Miller is very involved with Pi Mu Epsilon New York Alpha Chapter at SU, which is the national mathematics honor society aimed at promoting scholarly activity in mathematics among students at colleges and universities across the country. Miller resurrected SU’s PME chapter in 2004 and continues to serve as faculty adviser for PME students. Under her guidance, PME functions also as a math club, with events open to everyone. The club gives undergraduate math majors—and those interested in math—a community to which to belong and has been an asset for the math program.

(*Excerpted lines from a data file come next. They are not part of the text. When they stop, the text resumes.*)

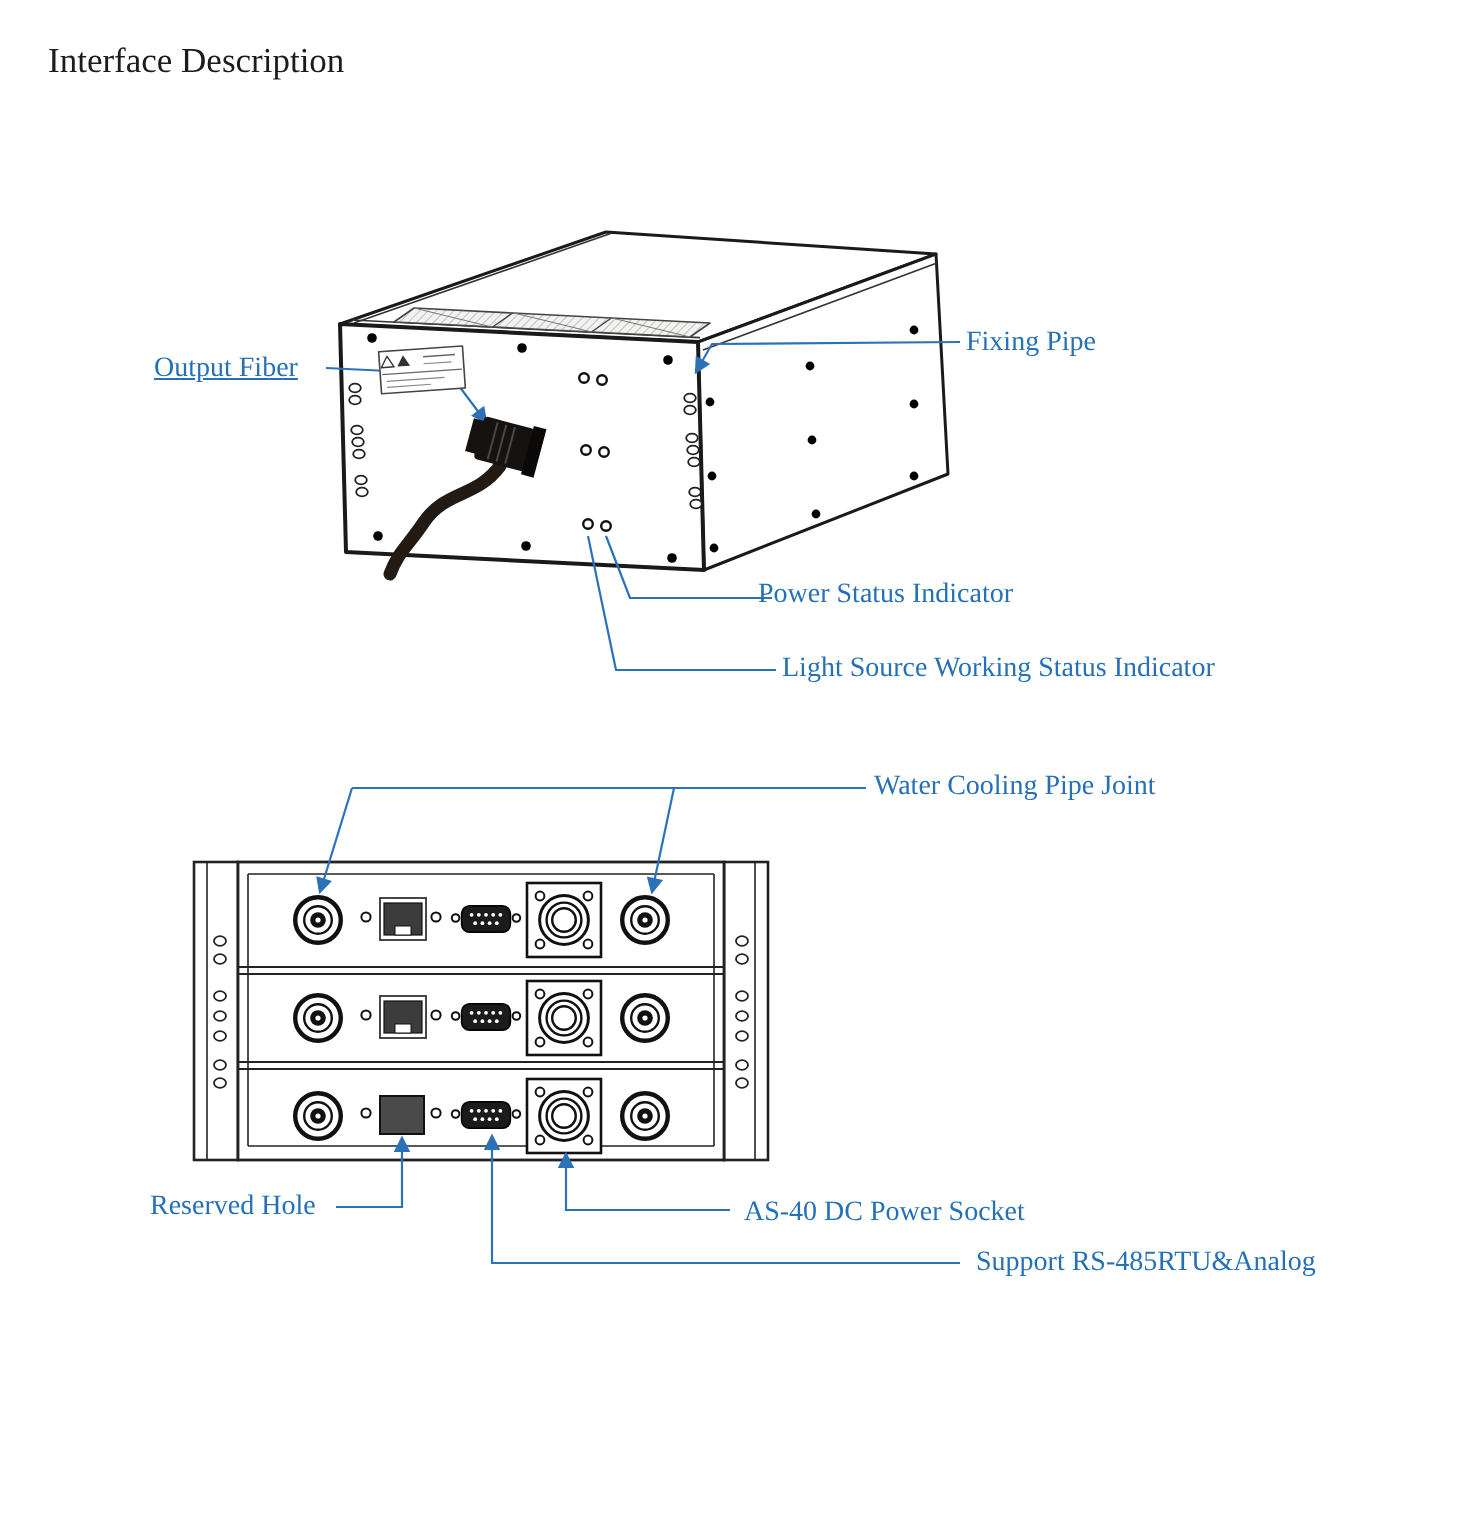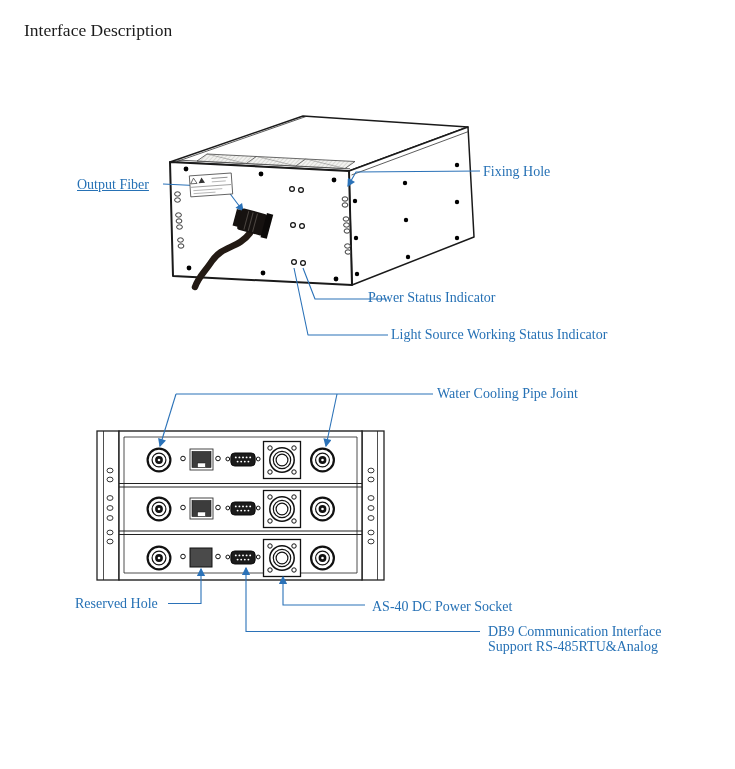"Fixing Hole" div.lbl { text: Hole -> Pipe }
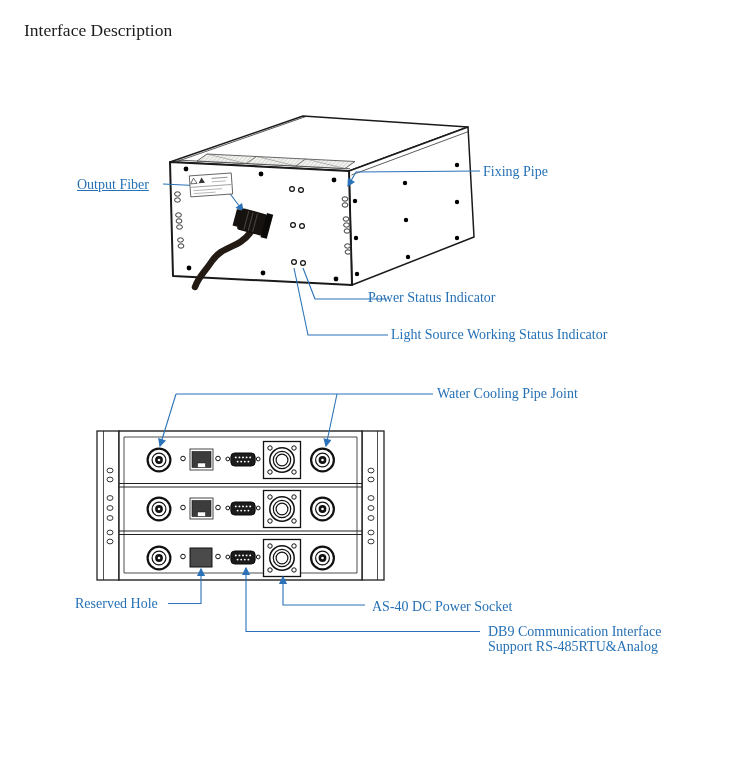"Power Status Indicator" div.lbl { left: 368px -> 379px }
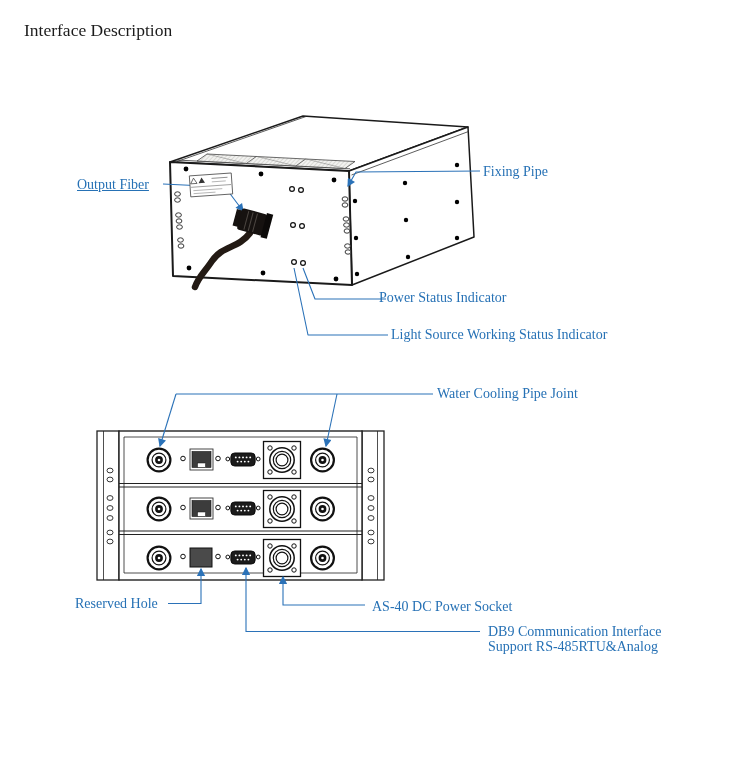"DB9 Communication Interface" div { html: <div>DB9 Communication Interface</div> -> none }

Most notably, Miller has was instrumental in SU math majors participating in the national Putnam Exam—the famously challenging undergraduate math competition in the United States. Miller helped usher in a new era for the Department of Mathematics to have representation at this prestigious event by organizing and mentoring students, helping them register and administering the exam.
Miller also gives a lot of attention to diversity in the study of mathematics, and the STEM fields in general. Among her efforts, she organizes weekly coffee time with the female math graduate students to give them a mentor and role model, while also providing a time for group discussion and questions.